[Nouveau] [RFC mesa] nouveau: Add support for OpenCL global memory buffers
Samuel Pitoiset
samuel.pitoiset at gmail.com
Mon Mar 14 15:41:22 UTC 2016
On 03/14/2016 04:28 PM, Hans de Goede wrote:
> Hi,
>
> On 14-03-16 16:05, Ilia Mirkin wrote:
>> There's a less hacky and more hacky way forward.
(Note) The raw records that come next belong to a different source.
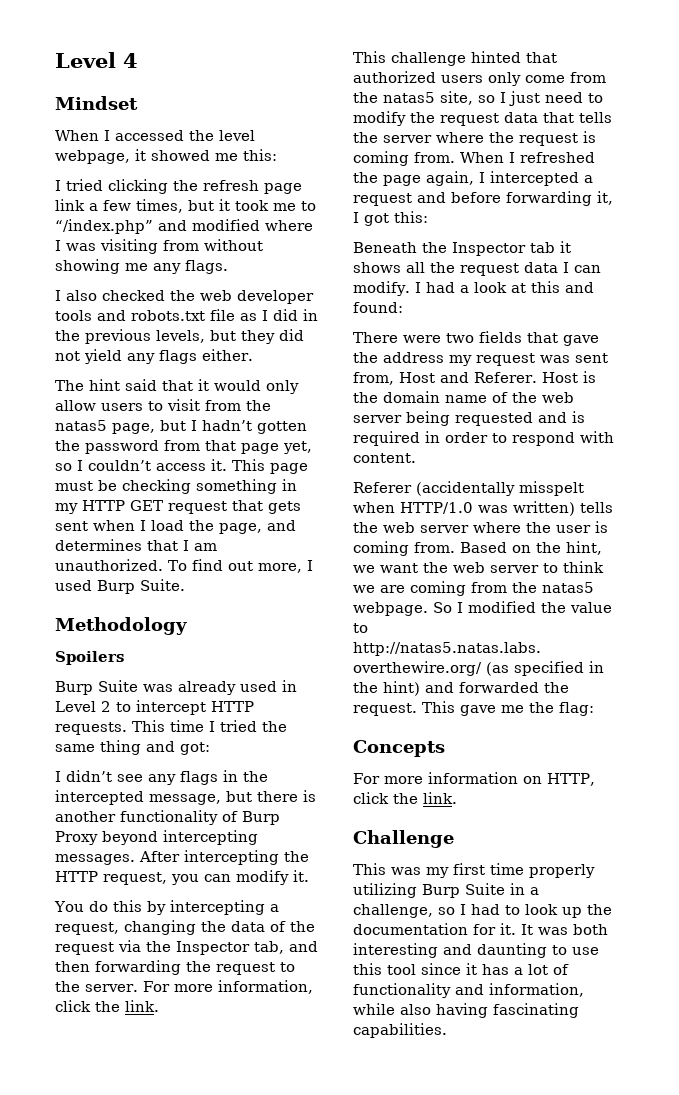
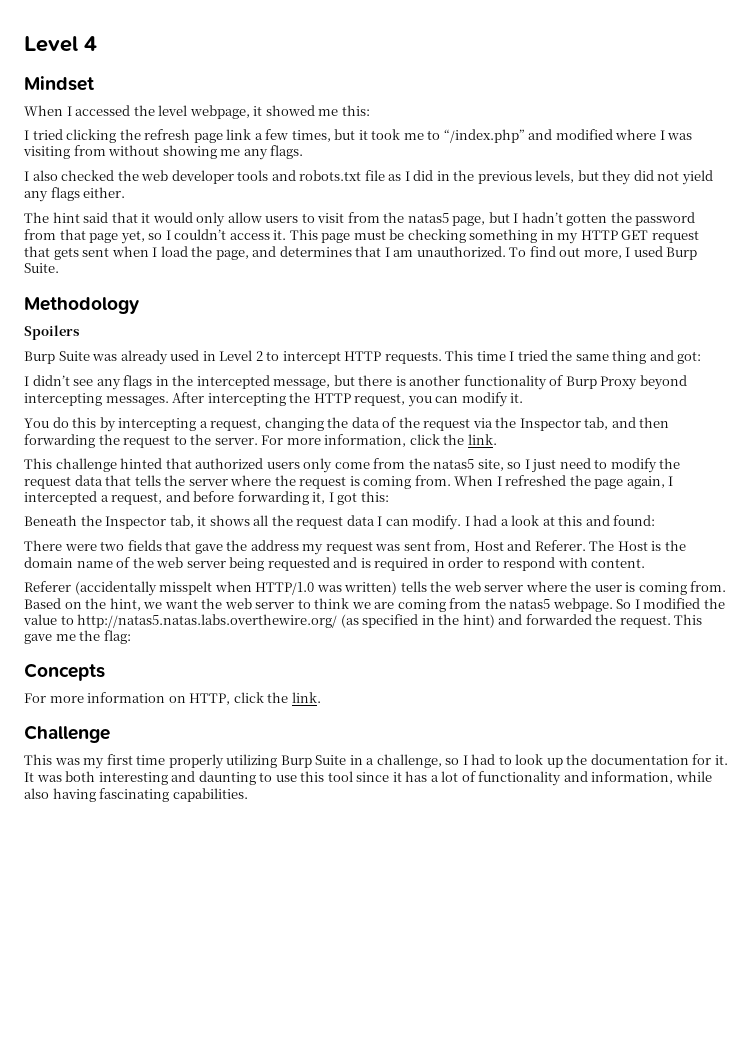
- When I refreshed the page again, I intercepted a request and before forwarding it, I got this:
+ When I refreshed the page again, I intercepted a request, and before forwarding it, I got this:
- Beneath the Inspector tab it shows all the request data I can modify.
+ Beneath the Inspector tab, it shows all the request data I can modify.
- Host is the domain name of the web server being requested and is required in order to respond with content.
+ The Host is the domain name of the web server being requested and is required in order to respond with content.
The more hacky
>> solution is
>> to set file index to -1 or something and then not do the lowering when
>> you
>> see that.
>>
>> The less hacky solution is the one you proposed as #1 - introduce a new
>> file for "buffer" memory and lower it to the global file by adding a base
>> offset.
>>
>> Right now the meaning of global is overloaded - before lowering it
>> implicitly includes the buffer vase address, and after lowering, it
>> explicitly includes it. Splitting it out I to another file type seems
>> like
>> the cleaner way forward, not sure what issue you were seeing with that
>> approach.
>
> Ok.
I agree with you guys, the solution #1 is fine by me.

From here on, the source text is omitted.